→ **Dataset excerpts**:
=== Begin Enclosure ===
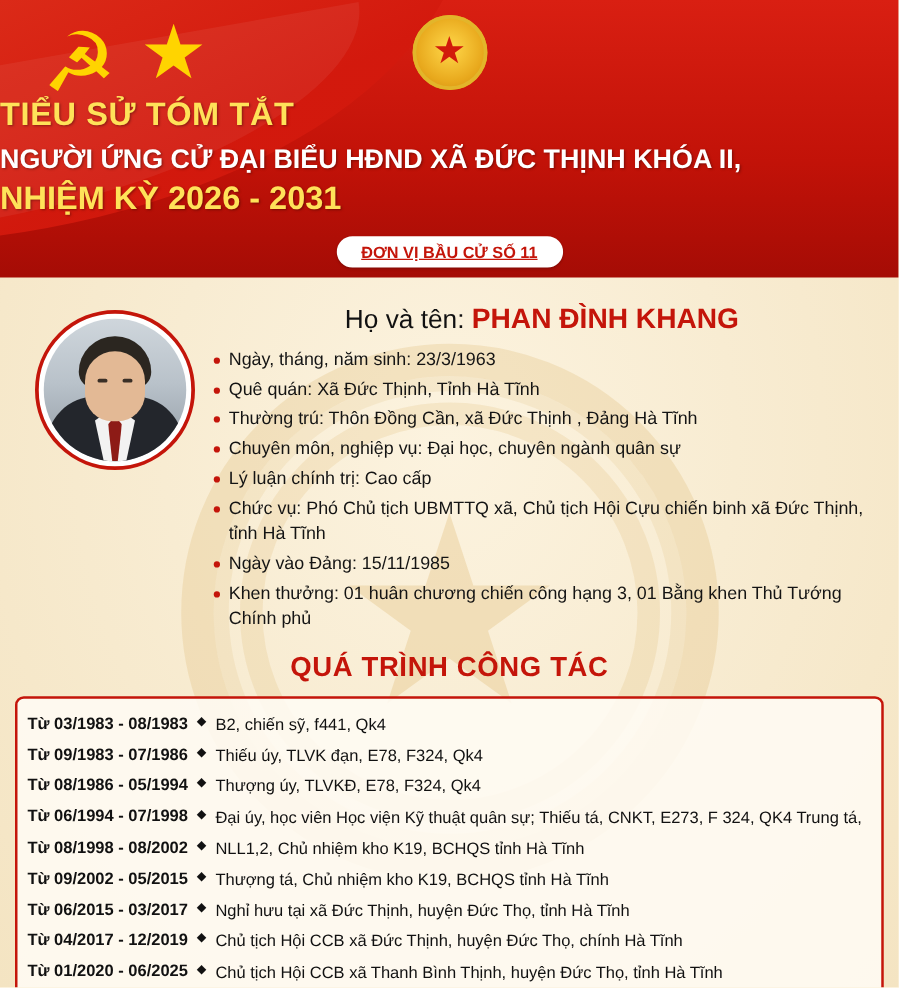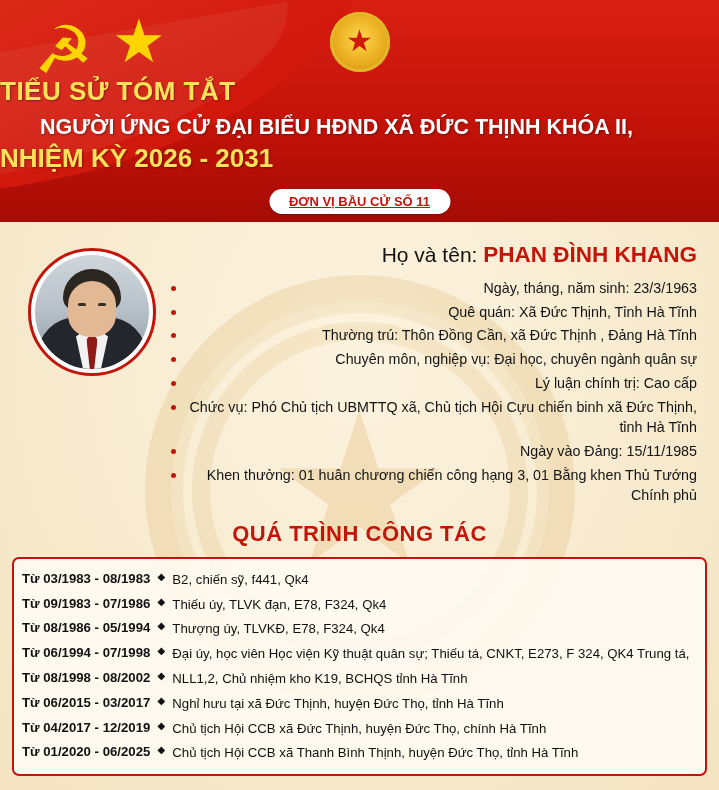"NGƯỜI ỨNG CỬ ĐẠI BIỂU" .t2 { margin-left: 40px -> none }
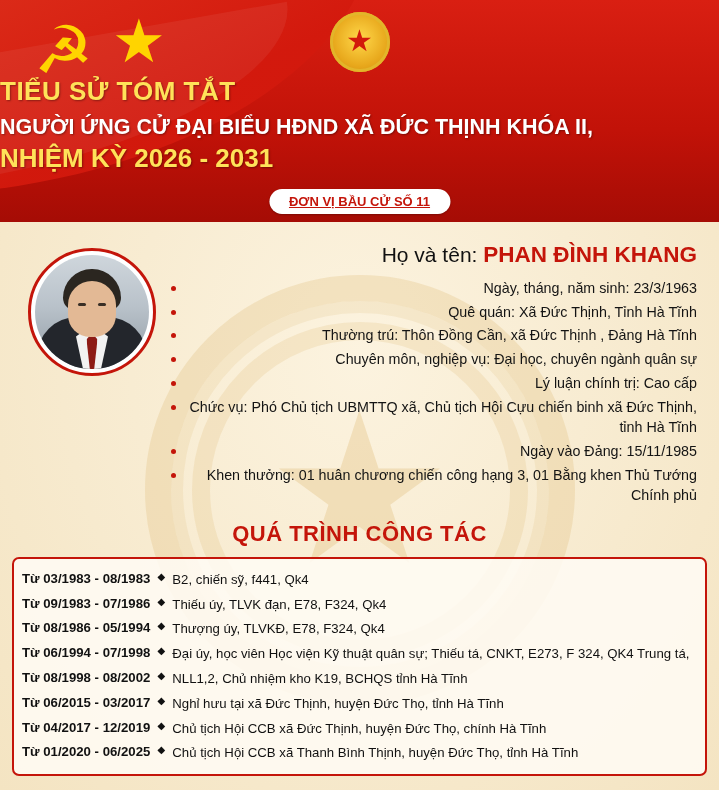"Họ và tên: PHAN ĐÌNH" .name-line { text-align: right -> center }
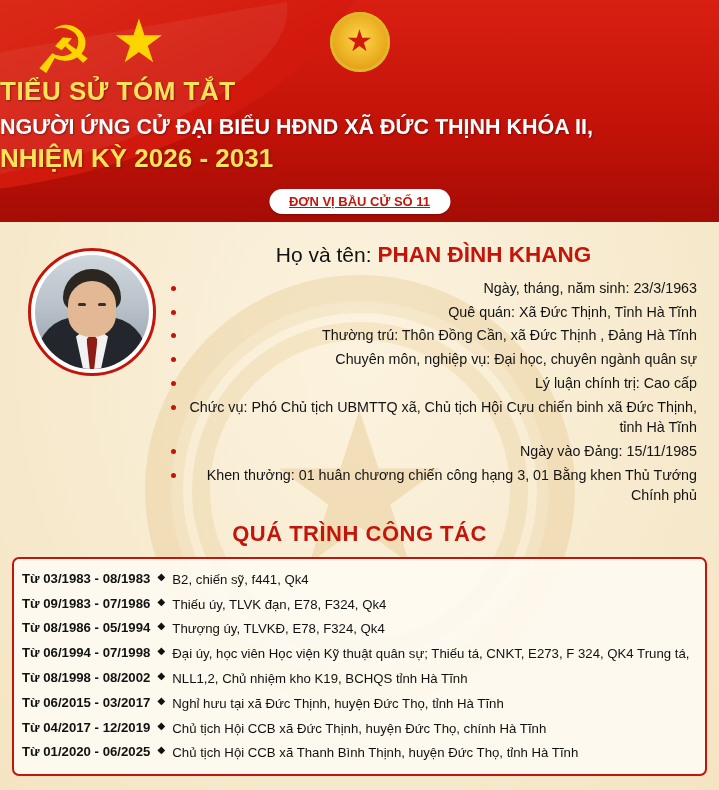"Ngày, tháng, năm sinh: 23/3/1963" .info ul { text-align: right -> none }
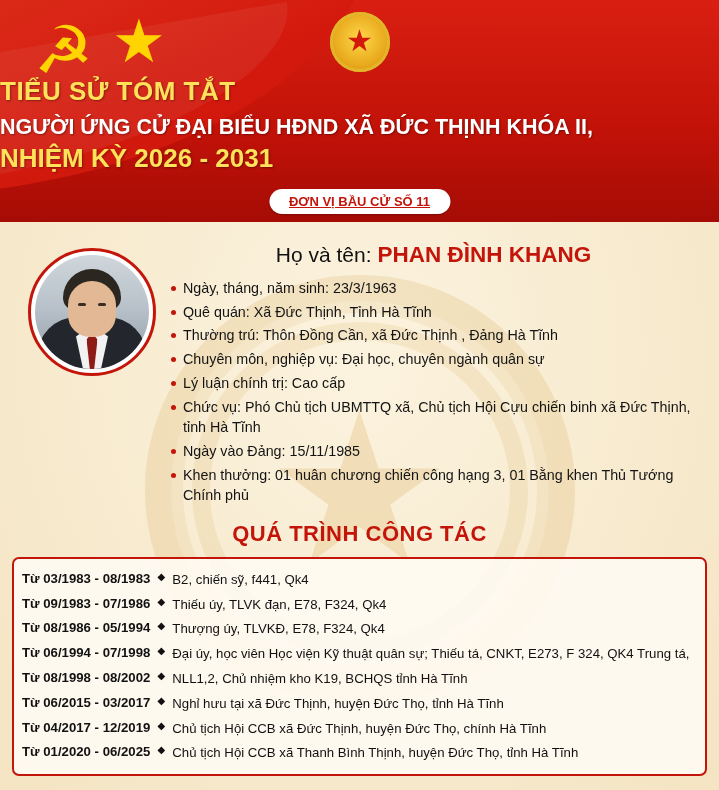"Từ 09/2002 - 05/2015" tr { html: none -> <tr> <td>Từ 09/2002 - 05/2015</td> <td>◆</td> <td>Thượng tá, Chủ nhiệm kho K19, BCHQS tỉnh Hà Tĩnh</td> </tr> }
=== End Enclosure ===
=== Begin Enclosure ===
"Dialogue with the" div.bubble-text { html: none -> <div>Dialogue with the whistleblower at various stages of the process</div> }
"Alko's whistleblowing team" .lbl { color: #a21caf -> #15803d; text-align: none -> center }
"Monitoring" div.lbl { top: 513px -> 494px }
=== End Enclosure ===
→ **Work instructions**: Give back the records above exactly, limited to the lines between the one holding "none -> <div>Dialogue" and the one holding "top: 513px ->", inclusive.

→ **Answer to this task**:
"Dialogue with the" div.bubble-text { html: none -> <div>Dialogue with the whistleblower at various stages of the process</div> }
"Alko's whistleblowing team" .lbl { color: #a21caf -> #15803d; text-align: none -> center }
"Monitoring" div.lbl { top: 513px -> 494px }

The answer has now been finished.